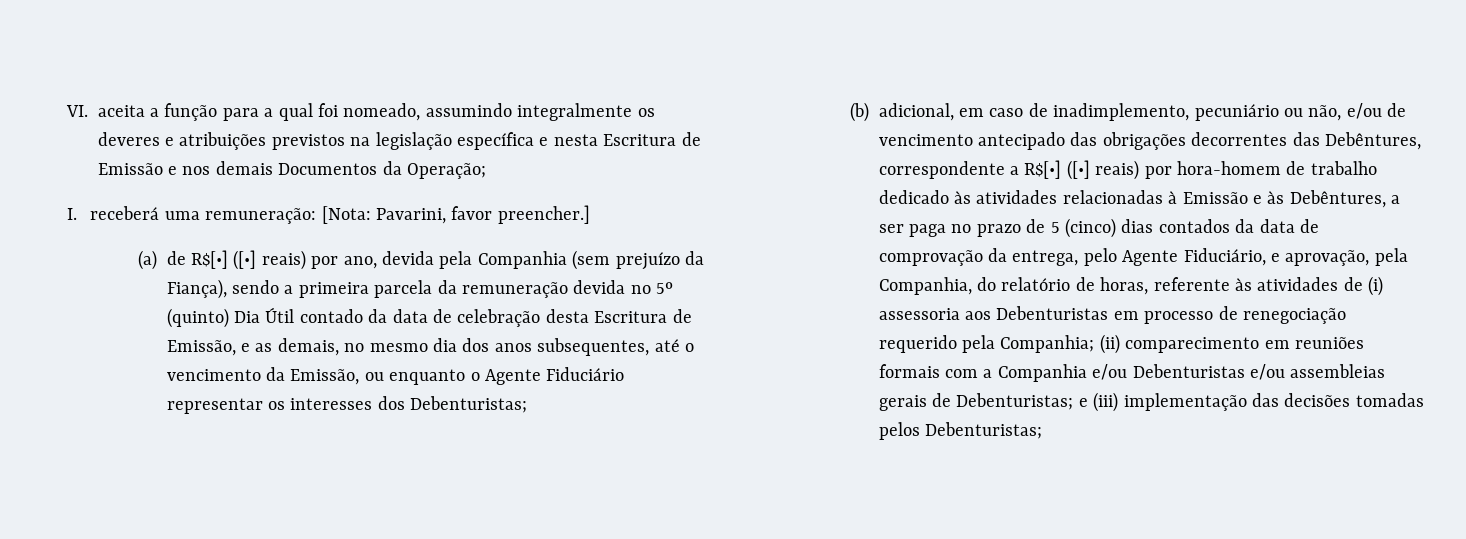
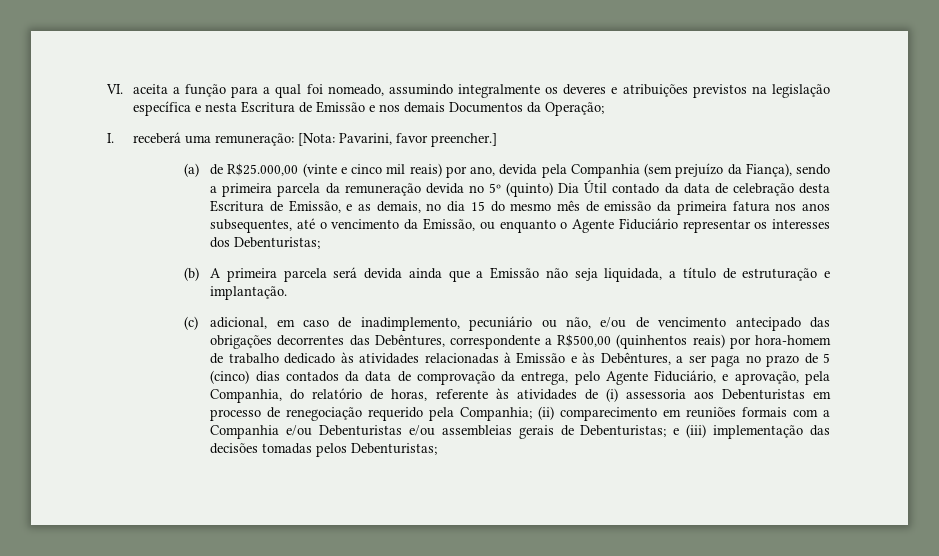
- (a) de R$[•] ([•] reais) por ano, devida pela Companhia (sem prejuízo da Fiança), sendo a primeira parcela da remuneração devida no 5º (quinto) Dia Útil contado da data de celebração desta Escritura de Emissão, e as demais, no mesmo dia dos anos subsequentes, até o vencimento da Emissão, ou enquanto o Agente Fiduciário representar os interesses dos Debenturistas;
+ (a) de R$25.000,00 (vinte e cinco mil reais) por ano, devida pela Companhia (sem prejuízo da Fiança), sendo a primeira parcela da remuneração devida no 5º (quinto) Dia Útil contado da data de celebração desta Escritura de Emissão, e as demais, no dia 15 do mesmo mês de emissão da primeira fatura nos anos subsequentes, até o vencimento da Emissão, ou enquanto o Agente Fiduciário representar os interesses dos Debenturistas;
- (b) adicional, em caso de inadimplemento, pecuniário ou não, e/ou de vencimento antecipado das obrigações decorrentes das Debêntures, correspondente a R$[•] ([•] reais) por hora-homem de trabalho dedicado às atividades relacionadas à Emissão e às Debêntures, a ser paga no prazo de 5 (cinco) dias contados da data de comprovação da entrega, pelo Agente Fiduciário, e aprovação, pela Companhia, do relatório de horas, referente às atividades de (i) assessoria aos Debenturistas em processo de renegociação requerido pela Companhia;
+ (b) A primeira parcela será devida ainda que a Emissão não seja liquidada, a título de estruturação e implantação.
+ (c) adicional, em caso de inadimplemento, pecuniário ou não, e/ou de vencimento antecipado das obrigações decorrentes das Debêntures, correspondente a R$500,00 (quinhentos reais) por hora-homem de trabalho dedicado às atividades relacionadas à Emissão e às Debêntures, a ser paga no prazo de 5 (cinco) dias contados da data de comprovação da entrega, pelo Agente Fiduciário, e aprovação, pela Companhia, do relatório de horas, referente às atividades de (i) assessoria aos Debenturistas em processo de renegociação requerido pela Companhia;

• [TASK GOAL]: Without the images, print all of the lines above exactly.

• [YOUR RESPONSE]:
- (a) de R$[•] ([•] reais) por ano, devida pela Companhia (sem prejuízo da Fiança), sendo a primeira parcela da remuneração devida no 5º (quinto) Dia Útil contado da data de celebração desta Escritura de Emissão, e as demais, no mesmo dia dos anos subsequentes, até o vencimento da Emissão, ou enquanto o Agente Fiduciário representar os interesses dos Debenturistas;
+ (a) de R$25.000,00 (vinte e cinco mil reais) por ano, devida pela Companhia (sem prejuízo da Fiança), sendo a primeira parcela da remuneração devida no 5º (quinto) Dia Útil contado da data de celebração desta Escritura de Emissão, e as demais, no dia 15 do mesmo mês de emissão da primeira fatura nos anos subsequentes, até o vencimento da Emissão, ou enquanto o Agente Fiduciário representar os interesses dos Debenturistas;
- (b) adicional, em caso de inadimplemento, pecuniário ou não, e/ou de vencimento antecipado das obrigações decorrentes das Debêntures, correspondente a R$[•] ([•] reais) por hora-homem de trabalho dedicado às atividades relacionadas à Emissão e às Debêntures, a ser paga no prazo de 5 (cinco) dias contados da data de comprovação da entrega, pelo Agente Fiduciário, e aprovação, pela Companhia, do relatório de horas, referente às atividades de (i) assessoria aos Debenturistas em processo de renegociação requerido pela Companhia;
+ (b) A primeira parcela será devida ainda que a Emissão não seja liquidada, a título de estruturação e implantação.
+ (c) adicional, em caso de inadimplemento, pecuniário ou não, e/ou de vencimento antecipado das obrigações decorrentes das Debêntures, correspondente a R$500,00 (quinhentos reais) por hora-homem de trabalho dedicado às atividades relacionadas à Emissão e às Debêntures, a ser paga no prazo de 5 (cinco) dias contados da data de comprovação da entrega, pelo Agente Fiduciário, e aprovação, pela Companhia, do relatório de horas, referente às atividades de (i) assessoria aos Debenturistas em processo de renegociação requerido pela Companhia;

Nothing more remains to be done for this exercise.